[Stored entries]
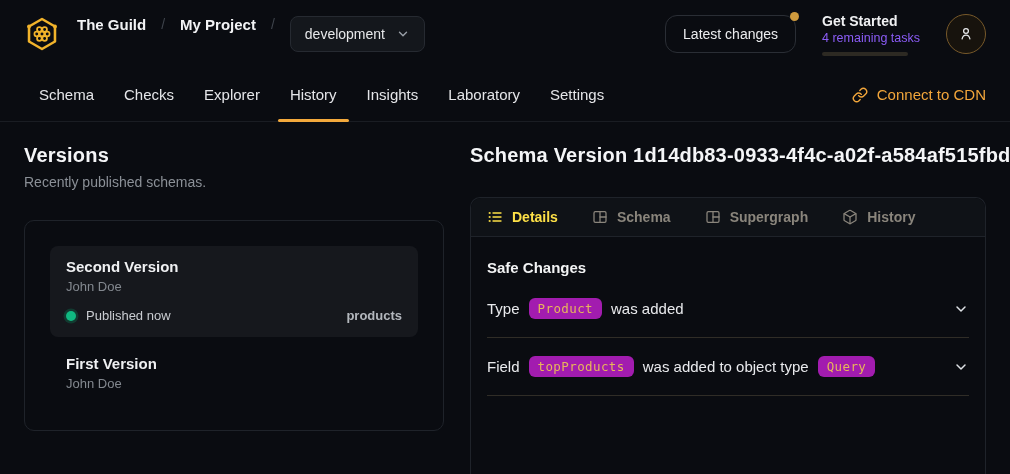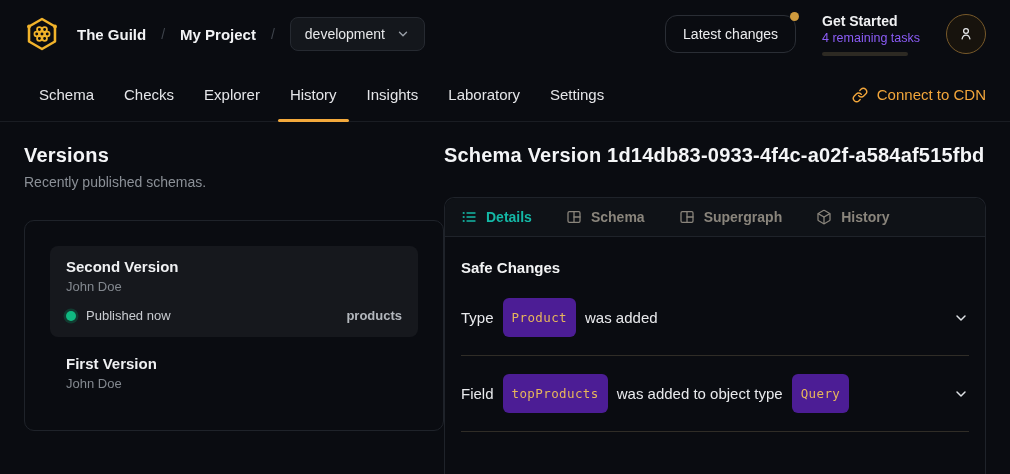--- a/index.html
+++ b/index.html
@@ -5,21 +5,21 @@
   * { box-sizing: border-box; margin: 0; padding: 0; }
   body {
     background: #0a0c11;
     font-family: "Liberation Sans", sans-serif;
     color: #e8e9ec;
   }
   .app { width: 1010px; height: 474px; overflow: hidden; display: flex; flex-direction: column; background: #0a0c11; }
 
   
   .header { height: 68px; display: flex; align-items: center; justify-content: space-between; padding: 0 24px; flex-shrink: 0; }
-  .crumbs { display: flex; align-items: center; gap: 15px; }
+  .crumbs { display: flex; gap: 15px; }
   .logo { width: 36px; height: 36px; display: flex; margin-right: 2px; }
   .org-name { font-size: 15px; font-weight: 600; color: #f2f3f5; cursor: pointer; }
   .sep { color: #3f444c; font-size: 14px; }
   .project-name { font-size: 15px; font-weight: 600; color: #f2f3f5; cursor: pointer; }
   .target-btn { display: flex; align-items: center; gap: 11px; background: #14171c; border: 1px solid #262a31; border-radius: 8px; padding: 8px 14px; font-size: 14px; color: #e7e8ea; cursor: pointer; }
   .target-btn .chev-sm { color: #9aa0a8; display: flex; }
 
   .right-head { display: flex; align-items: center; gap: 26px; }
   .latest-btn { position: relative; background: transparent; border: 1px solid #2a2e35; border-radius: 12px; padding: 10px 17px; font-size: 14px; color: #ecedef; cursor: pointer; }
   .latest-dot { position: absolute; top: -4px; right: -4px; width: 9px; height: 9px; border-radius: 50%; background: #cf9a3d; }
@@ -31,45 +31,45 @@
   .avatar { width: 40px; height: 40px; border-radius: 50%; background: #17130d; border: 1px solid #77592a; display: flex; align-items: center; justify-content: center; cursor: pointer; }
 
   
   .nav { height: 54px; display: flex; align-items: stretch; justify-content: space-between; padding: 0 24px; border-bottom: 1px solid #1a1d23; flex-shrink: 0; }
   .tabs { display: flex; }
   .tab { position: relative; display: flex; align-items: center; padding: 0 15px; font-size: 15px; font-weight: 500; color: #e5e6e9; cursor: pointer; }
   .tab.active::after { content: ''; position: absolute; left: 3px; right: 3px; bottom: -1px; height: 3px; border-radius: 2px; background: #f3a93c; }
   .cdn { display: flex; align-items: center; gap: 9px; color: #f2a63b; font-size: 15px; font-weight: 500; cursor: pointer; }
 
   
-  .main { flex: 1; display: flex; padding: 22px 24px 0; min-height: 0; }
+  .main { flex: 1; display: flex; padding: 22px 24px 0; gap: 26px; min-height: 0; }
   .col-left { width: 420px; flex-shrink: 0; display: flex; flex-direction: column; }
   .col-right { flex: 1; display: flex; flex-direction: column; min-width: 0; }
   .panel-title { font-size: 20px; font-weight: 700; color: #f4f5f7; letter-spacing: .2px; white-space: nowrap; }
   .panel-sub { font-size: 14px; color: #8b9097; margin-top: 7px; }
 
   .versions-card { margin-top: 30px; border: 1px solid #1f232a; border-radius: 10px; padding: 25px; display: flex; flex-direction: column; gap: 6px; }
   .version-item { border-radius: 8px; padding: 12px 16px 14px; cursor: pointer; }
   .version-item.selected { background: #16181d; }
   .v-name { font-size: 15px; font-weight: 600; color: #eff0f2; }
   .v-author { font-size: 13px; color: #83888f; margin-top: 4px; }
   .v-meta { display: flex; align-items: center; margin-top: 14px; gap: 10px; }
   .dot { width: 10px; height: 10px; border-radius: 50%; background: #10b981; box-shadow: 0 0 0 2.5px #123a30; flex-shrink: 0; }
   .v-status { font-size: 13px; color: #c9ccd1; }
   .v-service { margin-left: auto; font-size: 13px; font-weight: 700; color: #b3b7bd; }
 
   .detail-card { margin-top: 30px; border: 1px solid #1f232a; border-bottom: none; border-radius: 10px 10px 0 0; flex: 1; display: flex; flex-direction: column; }
   .detail-tabs { display: flex; align-items: center; gap: 34px; padding: 11px 16px; border-bottom: 1px solid #1f232a; background: #0f1217; border-radius: 10px 10px 0 0; }
   .dtab { display: flex; align-items: center; gap: 9px; font-size: 14px; font-weight: 600; color: #8a857c; cursor: pointer; }
-  .dtab.active { color: #14b8a6; }
+  .dtab.active { color: #fde047; }
   .dtab .ic { display: flex; }
   .detail-body { padding: 6px 16px 0; }
   .section-title { font-size: 15px; font-weight: 700; color: #f2f3f4; margin: 16px 0 4px; }
   .change-row { display: flex; align-items: center; gap: 9px; padding: 18px 0; border-bottom: 1px solid #302d27; font-size: 15px; color: #e9eaed; cursor: pointer; }
-  .code { font-family: "DejaVu Sans Mono", "Liberation Mono", monospace; font-size: 12.5px; color: #e7b65b; background: #4c1d95; border-radius: 6px; padding: 12px 9px; letter-spacing: .4px; }
+  .code { font-family: "DejaVu Sans Mono", "Liberation Mono", monospace; font-size: 12.5px; color: #e7b65b; background: #a21caf; border-radius: 6px; padding: 3px 9px; letter-spacing: .4px; }
   .chev { margin-left: auto; color: #dfe2e6; display: flex; }
   svg { display: block; }
 </style>
 </head>
 <body>
 
 <div class="app">
 
   <div class="header">
     <div class="crumbs">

**PROBLEM DETAILS**
Give the number of lines in the records that hold the word "relative", with no other words.

**ANSWER AREA**
2